“My job is working with scripts and I just had a terrible time"

Posted: Monday 28 January 2019

As “loving but controlling” Ambridge matriarch Jill Archer, Patricia Greene will be familiar to anyone who’s tuned into The Archers on BBC Radio 4 over the last 61 years. The legendary actress has spoken out about the impact age-related macular degeneration (AMD) has made to her life and work.

Her first inkling that something wasn’t right was quite a shock. “I was driving down a hill and I saw a grey elephant crossing the road. Of course, it wasn’t an elephant – it was a hole in my sight. I didn’t see the elephant again, but after that I knew that I had to be careful. Now I’ve given up driving, and when I look at people’s faces I can see dark patches.”

At first she thought she needed some new glasses, but after trying several pairs it was clear something was wrong. Over the 25 years since her diagnosis her sight has continued to deteriorate. She says: “My job is working with scripts and I just had a terrible time. 18 months ago, during a recording, I wondered what the matter was as I couldn’t see properly at all. I said out loud ‘good gracious, what is happening to me, I can’t see the script.’ I asked them to change the lights in the studio to more of a blue light, as it was very yellow, but I realised it was getting worse.

With the help of strong specs, a magnifier and a friend who can drive her to the local arts centre, Patricia continues to get about, and to play the character that has made her famous. “When I go to work, they are very kind, and they give me my script in large font. My script is much fatter than everyone else’s. I nearly have to learn my lines now so I don’t miss anything.”

But what if the character that she knows so well had the same fate as her and started to lose her sight? “You get so caught up with your own character,” she says. “If she got AMD she wouldn’t cope very well. She couldn’t look after the bees, which would be very difficult for her.”

At the age of 87 Patricia says she is very grateful and feels extremely lucky to still be working. “There are not many people who could still say they’re working at my age,” she says. “The thing about having macular degeneration and being housebound is that getting out, going to work and playing around is just wonderful. Being around young people who are giggly is very good for me. When you have got this thing you’ve got to take yourself out and not stop.”

Tomorrow is another day

Having seen her mother deal with sight loss caused by AMD, Patricia had some idea of what to expect, but she tried not to think too much about it.
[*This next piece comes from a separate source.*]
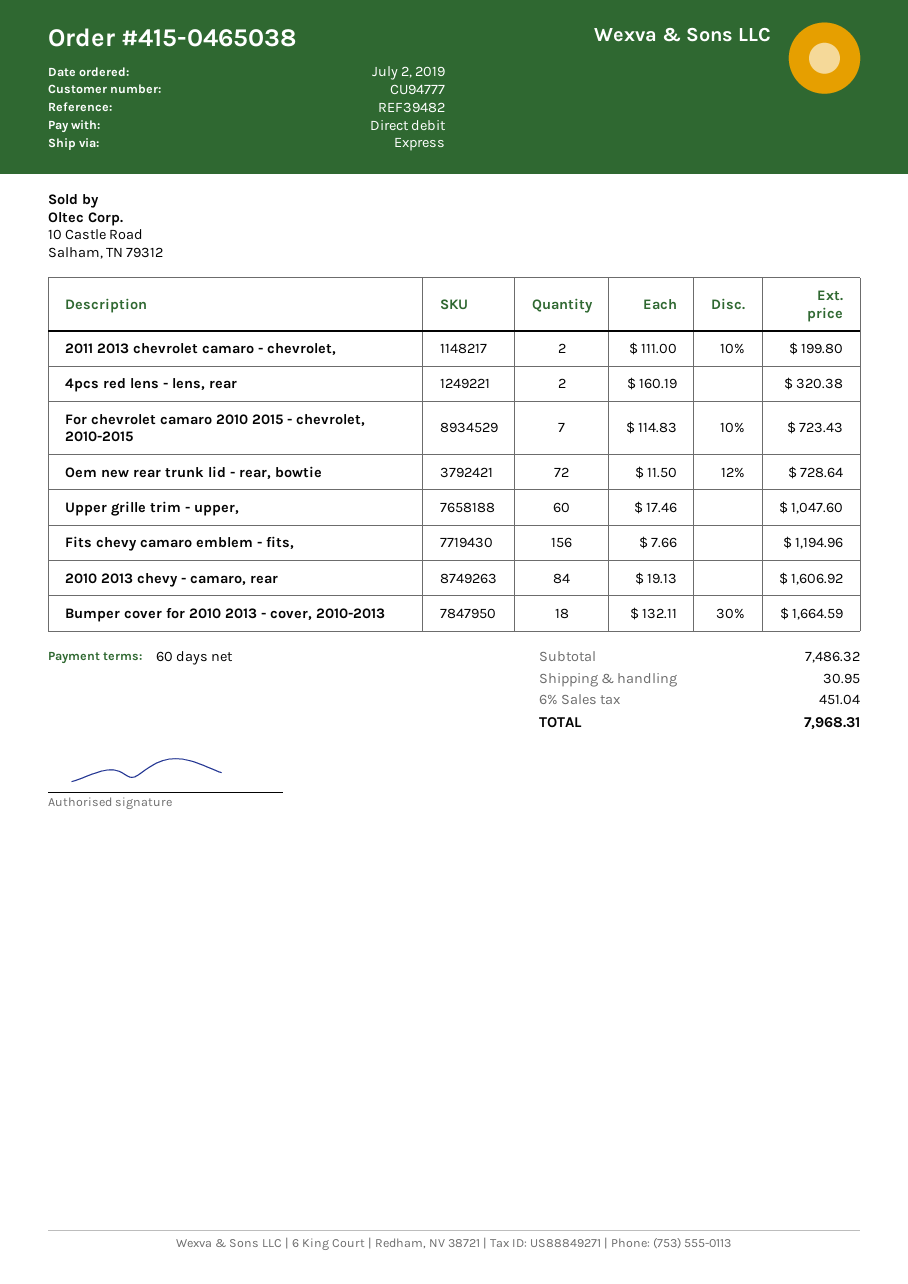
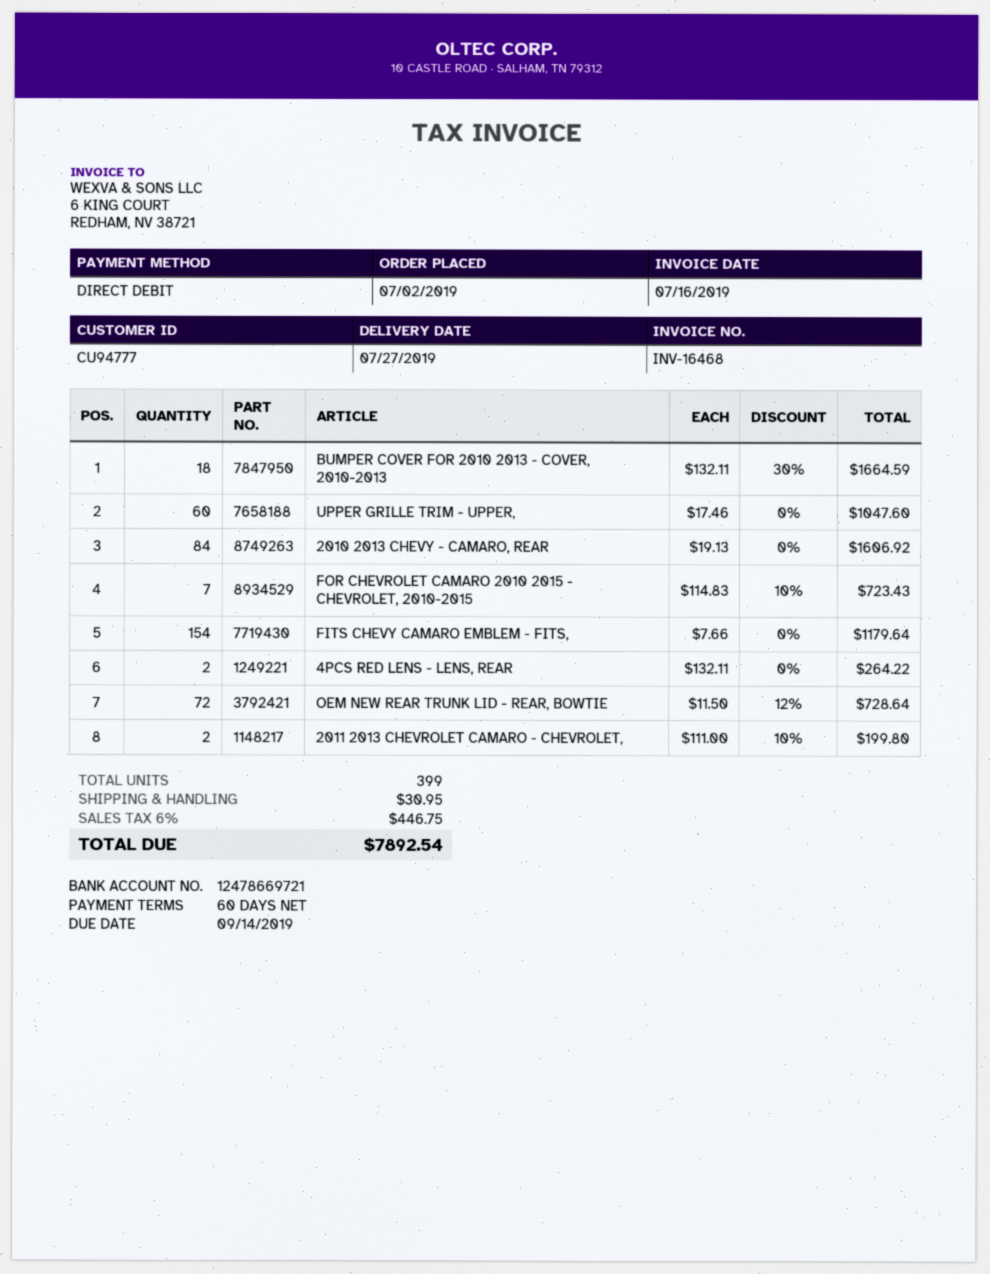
4pcs red lens - lens, rear: 2 x 160.19 = 320.38 -> 2 x 132.11 = 264.22
Fits chevy camaro emblem - fits,: 156 x 7.66 = 1194.96 -> 154 x 7.66 = 1179.64
tax: 6% = 451.04 -> 6% = 446.75
total: 7968.31 -> 7892.54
“My mother had it so it didn’t come as a complete shock. I am an optimistic sort of person. I do all the practical things like having a designated place for things in the bathroom. If you don’t you end up cleaning your teeth with face cream, which I have done. You get to know where to put things and keep them in the same place. I do lots of daft things, but you learn by error. I do think it’s funny.”

Talking about the outlook for the future, Patricia says things are positive: “I would hope for a cure for future generations. Enormous strides are being made in lots of ways, which lets us all hope.”

“Research is so important. I am hopeful now that people know about it, are concerned about it and are spending lots of money on it. It’s great for us sufferers to know it’s not just forgotten.”